Upon taking office as Secretary-General of the OECD on 1st June 1996, Don Johnston moved from a career as a lawyer and politician who spent 10 years in the Canadian Parliament and served as a Cabinet Minister in a number of senior portfolios.
In 1988, Mr. Johnston ended a decade of political life to become legal counsel to the prominent Canadian law firm, Heenan Blaikie, of which he was a founder in 1972. The firm now has more than 300 lawyers in offices in Canada and the United States.
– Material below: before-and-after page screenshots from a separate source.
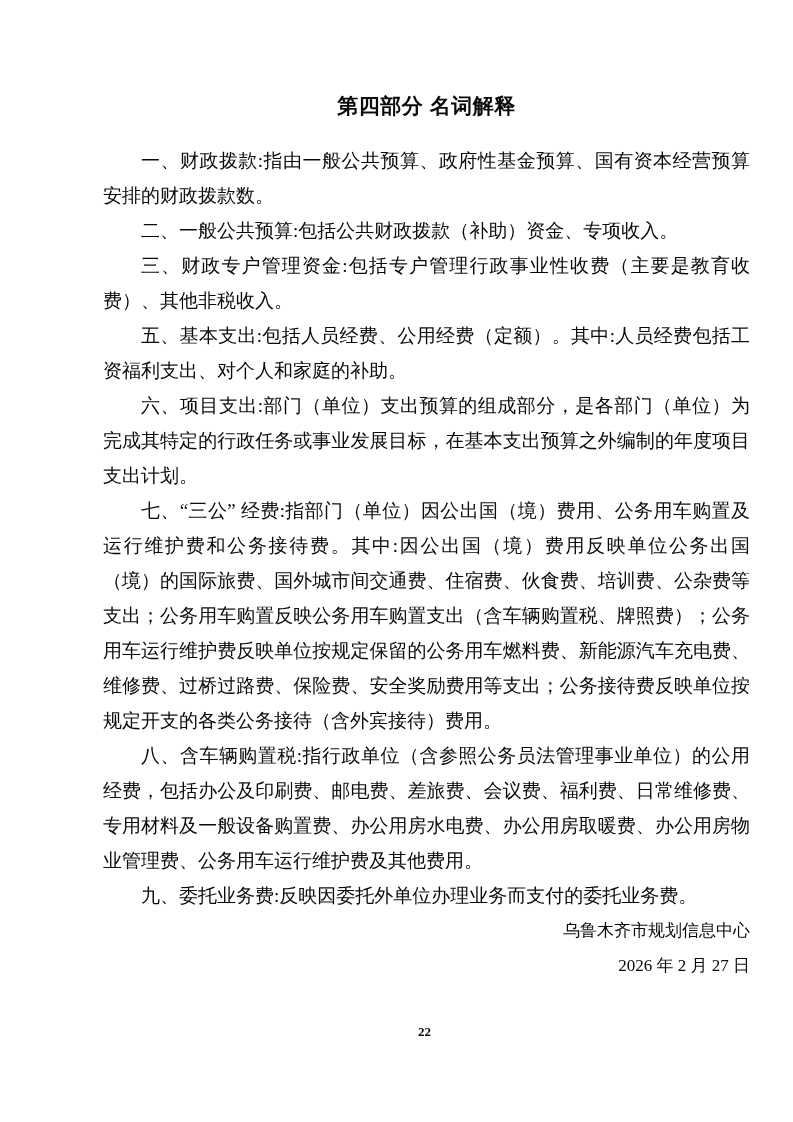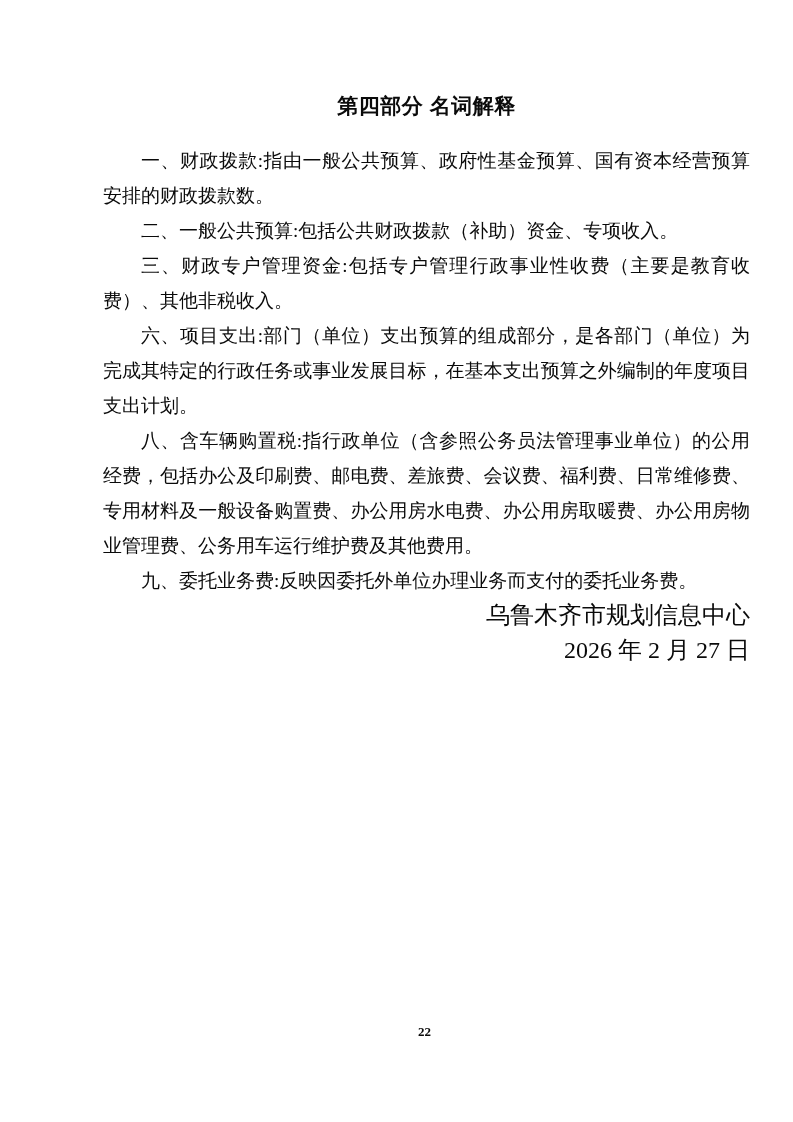--- a/index.html
+++ b/index.html
@@ -40,21 +40,21 @@
     word-break: break-all;
   }
   .term {
     font-weight: 400;
   }
   .def {
     font-weight: 400;
   }
   .sign-line {
     margin: 0;
-    font-size: 24px;
+    font-size: 17px;
     line-height: 35px;
     text-align: right;
     text-indent: 0;
   }
   .pagenum {
     position: absolute;
     top: 1024px;
     left: 0;
     width: 793px;
     text-align: center;
@@ -71,23 +71,25 @@
   <h1 class="doc-title">第四部分 名词解释</h1>
 
   <div class="glossary">
   <p class="para"><strong class="term">一、财政拨款:</strong><span class="def">指由一般公共预算、政府性基金预算、国有资本经营预算安排的财政拨款数。</span></p>
 
   <p class="para"><strong class="term">二、一般公共预算:</strong><span class="def">包括公共财政拨款（补助）资金、专项收入。</span></p>
 
   <p class="para"><strong class="term">三、财政专户管理资金:</strong><span class="def">包括专户管理行政事业性收费（主要是教育收费）、其他非税收入。</span></p>
 
 
+  <p class="para"><strong class="term">五、基本支出:</strong><span class="def">包括人员经费、公用经费（定额）。其中:人员经费包括工资福利支出、对个人和家庭的补助。</span></p>
 
   <p class="para"><strong class="term">六、项目支出:</strong><span class="def">部门（单位）支出预算的组成部分，是各部门（单位）为完成其特定的行政任务或事业发展目标，在基本支出预算之外编制的年度项目支出计划。</span></p>
 
+  <p class="para"><strong class="term">七、“三公” 经费:</strong><span class="def">指部门（单位）因公出国（境）费用、公务用车购置及运行维护费和公务接待费。其中:因公出国（境）费用反映单位公务出国（境）的国际旅费、国外城市间交通费、住宿费、伙食费、培训费、公杂费等支出；公务用车购置反映公务用车购置支出（含车辆购置税、牌照费）；公务用车运行维护费反映单位按规定保留的公务用车燃料费、新能源汽车充电费、维修费、过桥过路费、保险费、安全奖励费用等支出；公务接待费反映单位按规定开支的各类公务接待（含外宾接待）费用。</span></p>
 
   <p class="para"><strong class="term">八、含车辆购置税:</strong><span class="def">指行政单位（含参照公务员法管理事业单位）的公用经费，包括办公及印刷费、邮电费、差旅费、会议费、福利费、日常维修费、专用材料及一般设备购置费、办公用房水电费、办公用房取暖费、办公用房物业管理费、公务用车运行维护费及其他费用。</span></p>
 
   <p class="para"><strong class="term">九、委托业务费:</strong><span class="def">反映因委托外单位办理业务而支付的委托业务费。</span></p>
 </div>
 
   <p class="sign-line">乌鲁木齐市规划信息中心</p>
 
   <p class="sign-line">2026 年 2 月 27 日</p>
His decision to leave politics was partly due to disagreement with his Party on his support for the Free Trade Agreement between Canada and the United States, which he voted for in the House of Commons.
Following that policy difference, he chose to sit as an independent and did not seek re-election.
Mr. Johnston was a Member of Parliament from 1978 to 1988. He served in the Cabinet, first as President of the Treasury Board (which manages the federal public service and controls the national budget), and then as Minister of State for Economic and Regional Development, Minister of Science and Technology, Minister of Justice and Attorney General of Canada. With the defeat of the Liberal government in 1984, Mr. Johnston became Opposition Critic for Finance and, later, External Affairs.
In 1990, Mr. Johnston was elected President of the Liberal Party of Canada. In 1992, he was re-elected and held the post through the election in 1993 that returned the Liberal Party to power.
Mr. Johnston studied Arts and Law at McGill University, graduating from law in 1958 as the Gold Medallist. In 1958-59 he studied at the University of Grenoble on a scholarship.
He taught fiscal law at McGill University from 1963 to 1976. He has written many articles on taxation, law and public affairs and is the author of several books including a best-selling political memoir.
Mr. Johnston is married to Heather Bell Maclaren. They have four daughters, Kristina, Allison, Rachel and Sara.
Donald J. Johnston, whose term expired in May 2006, has been awarded the French Légion d’honneur for his service as Secretary-General of the OECD from 1996 to 2006.